WHAT NEEDS TO BE DONE
Write down every entry once more, exactly as it reads.

RECORDS FOR THE EXERCISE
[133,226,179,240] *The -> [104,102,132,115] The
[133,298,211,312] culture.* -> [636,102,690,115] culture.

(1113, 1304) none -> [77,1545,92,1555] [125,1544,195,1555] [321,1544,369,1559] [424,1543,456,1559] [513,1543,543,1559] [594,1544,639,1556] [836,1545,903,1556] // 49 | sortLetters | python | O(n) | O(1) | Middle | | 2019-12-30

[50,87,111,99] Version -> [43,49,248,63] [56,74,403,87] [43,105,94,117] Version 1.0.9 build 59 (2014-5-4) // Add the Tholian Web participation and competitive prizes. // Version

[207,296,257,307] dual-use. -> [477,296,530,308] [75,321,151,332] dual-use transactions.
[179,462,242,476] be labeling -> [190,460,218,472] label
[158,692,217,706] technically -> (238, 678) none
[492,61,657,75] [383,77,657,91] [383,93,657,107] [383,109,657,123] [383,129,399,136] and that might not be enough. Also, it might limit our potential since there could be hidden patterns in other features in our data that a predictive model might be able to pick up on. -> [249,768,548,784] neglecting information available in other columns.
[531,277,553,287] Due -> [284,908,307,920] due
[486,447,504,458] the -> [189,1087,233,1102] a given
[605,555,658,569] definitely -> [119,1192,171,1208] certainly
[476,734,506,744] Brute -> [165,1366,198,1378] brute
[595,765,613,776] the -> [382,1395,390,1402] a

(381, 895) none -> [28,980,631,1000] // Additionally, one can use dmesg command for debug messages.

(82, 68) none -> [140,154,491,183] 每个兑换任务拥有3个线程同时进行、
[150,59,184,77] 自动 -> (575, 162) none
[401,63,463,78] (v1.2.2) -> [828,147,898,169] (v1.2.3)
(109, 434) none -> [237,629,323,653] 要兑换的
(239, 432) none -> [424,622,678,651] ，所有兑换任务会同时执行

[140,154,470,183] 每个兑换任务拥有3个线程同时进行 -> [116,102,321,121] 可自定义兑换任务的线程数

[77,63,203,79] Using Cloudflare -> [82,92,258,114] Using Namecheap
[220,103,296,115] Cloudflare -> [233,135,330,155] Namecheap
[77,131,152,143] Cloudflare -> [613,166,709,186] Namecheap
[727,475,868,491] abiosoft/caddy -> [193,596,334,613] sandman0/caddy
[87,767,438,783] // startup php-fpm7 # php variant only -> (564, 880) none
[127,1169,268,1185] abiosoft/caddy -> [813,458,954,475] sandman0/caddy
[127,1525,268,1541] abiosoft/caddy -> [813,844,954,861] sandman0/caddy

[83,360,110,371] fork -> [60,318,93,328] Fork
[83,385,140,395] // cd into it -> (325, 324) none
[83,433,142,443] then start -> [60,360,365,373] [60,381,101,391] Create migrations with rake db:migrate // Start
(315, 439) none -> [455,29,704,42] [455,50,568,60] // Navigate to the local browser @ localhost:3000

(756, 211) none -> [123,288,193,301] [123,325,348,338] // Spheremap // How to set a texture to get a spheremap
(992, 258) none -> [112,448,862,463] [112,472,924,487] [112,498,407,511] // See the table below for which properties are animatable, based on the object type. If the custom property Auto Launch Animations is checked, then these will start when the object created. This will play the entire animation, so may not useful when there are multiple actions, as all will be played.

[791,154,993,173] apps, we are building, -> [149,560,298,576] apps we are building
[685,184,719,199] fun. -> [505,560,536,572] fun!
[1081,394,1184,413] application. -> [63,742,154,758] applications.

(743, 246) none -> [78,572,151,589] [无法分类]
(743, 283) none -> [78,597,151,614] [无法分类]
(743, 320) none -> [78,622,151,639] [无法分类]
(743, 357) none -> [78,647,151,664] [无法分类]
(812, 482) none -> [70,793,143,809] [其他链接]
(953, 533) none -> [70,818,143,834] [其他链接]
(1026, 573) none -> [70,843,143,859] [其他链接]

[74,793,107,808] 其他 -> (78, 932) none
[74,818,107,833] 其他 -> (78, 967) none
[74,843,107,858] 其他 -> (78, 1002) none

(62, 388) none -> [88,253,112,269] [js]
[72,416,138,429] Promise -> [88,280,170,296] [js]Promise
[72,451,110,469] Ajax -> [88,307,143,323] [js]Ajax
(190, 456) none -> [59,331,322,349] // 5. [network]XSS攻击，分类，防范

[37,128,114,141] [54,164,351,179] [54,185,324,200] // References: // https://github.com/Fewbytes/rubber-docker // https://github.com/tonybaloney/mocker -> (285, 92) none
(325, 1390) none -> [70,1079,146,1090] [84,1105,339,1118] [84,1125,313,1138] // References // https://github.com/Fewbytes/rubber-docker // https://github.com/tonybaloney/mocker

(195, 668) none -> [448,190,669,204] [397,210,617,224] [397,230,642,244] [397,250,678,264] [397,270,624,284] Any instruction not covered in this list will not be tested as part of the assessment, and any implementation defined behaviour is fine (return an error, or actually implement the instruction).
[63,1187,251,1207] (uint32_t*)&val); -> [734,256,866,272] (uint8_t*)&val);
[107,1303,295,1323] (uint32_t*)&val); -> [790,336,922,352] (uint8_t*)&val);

WRITTEN ANSWER
[133,226,179,240] *The -> [104,102,132,115] The
[133,298,211,312] culture.* -> [636,102,690,115] culture.

(1113, 1304) none -> [77,1545,92,1555] [125,1544,195,1555] [321,1544,369,1559] [424,1543,456,1559] [513,1543,543,1559] [594,1544,639,1556] [836,1545,903,1556] // 49 | sortLetters | python | O(n) | O(1) | Middle | | 2019-12-30

[50,87,111,99] Version -> [43,49,248,63] [56,74,403,87] [43,105,94,117] Version 1.0.9 build 59 (2014-5-4) // Add the Tholian Web participation and competitive prizes. // Version

[207,296,257,307] dual-use. -> [477,296,530,308] [75,321,151,332] dual-use transactions.
[179,462,242,476] be labeling -> [190,460,218,472] label
[158,692,217,706] technically -> (238, 678) none
[492,61,657,75] [383,77,657,91] [383,93,657,107] [383,109,657,123] [383,129,399,136] and that might not be enough. Also, it might limit our potential since there could be hidden patterns in other features in our data that a predictive model might be able to pick up on. -> [249,768,548,784] neglecting information available in other columns.
[531,277,553,287] Due -> [284,908,307,920] due
[486,447,504,458] the -> [189,1087,233,1102] a given
[605,555,658,569] definitely -> [119,1192,171,1208] certainly
[476,734,506,744] Brute -> [165,1366,198,1378] brute
[595,765,613,776] the -> [382,1395,390,1402] a

(381, 895) none -> [28,980,631,1000] // Additionally, one can use dmesg command for debug messages.

(82, 68) none -> [140,154,491,183] 每个兑换任务拥有3个线程同时进行、
[150,59,184,77] 自动 -> (575, 162) none
[401,63,463,78] (v1.2.2) -> [828,147,898,169] (v1.2.3)
(109, 434) none -> [237,629,323,653] 要兑换的
(239, 432) none -> [424,622,678,651] ，所有兑换任务会同时执行

[140,154,470,183] 每个兑换任务拥有3个线程同时进行 -> [116,102,321,121] 可自定义兑换任务的线程数

[77,63,203,79] Using Cloudflare -> [82,92,258,114] Using Namecheap
[220,103,296,115] Cloudflare -> [233,135,330,155] Namecheap
[77,131,152,143] Cloudflare -> [613,166,709,186] Namecheap
[727,475,868,491] abiosoft/caddy -> [193,596,334,613] sandman0/caddy
[87,767,438,783] // startup php-fpm7 # php variant only -> (564, 880) none
[127,1169,268,1185] abiosoft/caddy -> [813,458,954,475] sandman0/caddy
[127,1525,268,1541] abiosoft/caddy -> [813,844,954,861] sandman0/caddy

[83,360,110,371] fork -> [60,318,93,328] Fork
[83,385,140,395] // cd into it -> (325, 324) none
[83,433,142,443] then start -> [60,360,365,373] [60,381,101,391] Create migrations with rake db:migrate // Start
(315, 439) none -> [455,29,704,42] [455,50,568,60] // Navigate to the local browser @ localhost:3000

(756, 211) none -> [123,288,193,301] [123,325,348,338] // Spheremap // How to set a texture to get a spheremap
(992, 258) none -> [112,448,862,463] [112,472,924,487] [112,498,407,511] // See the table below for which properties are animatable, based on the object type. If the custom property Auto Launch Animations is checked, then these will start when the object created. This will play the entire animation, so may not useful when there are multiple actions, as all will be played.

[791,154,993,173] apps, we are building, -> [149,560,298,576] apps we are building
[685,184,719,199] fun. -> [505,560,536,572] fun!
[1081,394,1184,413] application. -> [63,742,154,758] applications.

(743, 246) none -> [78,572,151,589] [无法分类]
(743, 283) none -> [78,597,151,614] [无法分类]
(743, 320) none -> [78,622,151,639] [无法分类]
(743, 357) none -> [78,647,151,664] [无法分类]
(812, 482) none -> [70,793,143,809] [其他链接]
(953, 533) none -> [70,818,143,834] [其他链接]
(1026, 573) none -> [70,843,143,859] [其他链接]

[74,793,107,808] 其他 -> (78, 932) none
[74,818,107,833] 其他 -> (78, 967) none
[74,843,107,858] 其他 -> (78, 1002) none

(62, 388) none -> [88,253,112,269] [js]
[72,416,138,429] Promise -> [88,280,170,296] [js]Promise
[72,451,110,469] Ajax -> [88,307,143,323] [js]Ajax
(190, 456) none -> [59,331,322,349] // 5. [network]XSS攻击，分类，防范

[37,128,114,141] [54,164,351,179] [54,185,324,200] // References: // https://github.com/Fewbytes/rubber-docker // https://github.com/tonybaloney/mocker -> (285, 92) none
(325, 1390) none -> [70,1079,146,1090] [84,1105,339,1118] [84,1125,313,1138] // References // https://github.com/Fewbytes/rubber-docker // https://github.com/tonybaloney/mocker

(195, 668) none -> [448,190,669,204] [397,210,617,224] [397,230,642,244] [397,250,678,264] [397,270,624,284] Any instruction not covered in this list will not be tested as part of the assessment, and any implementation defined behaviour is fine (return an error, or actually implement the instruction).
[63,1187,251,1207] (uint32_t*)&val); -> [734,256,866,272] (uint8_t*)&val);
[107,1303,295,1323] (uint32_t*)&val); -> [790,336,922,352] (uint8_t*)&val);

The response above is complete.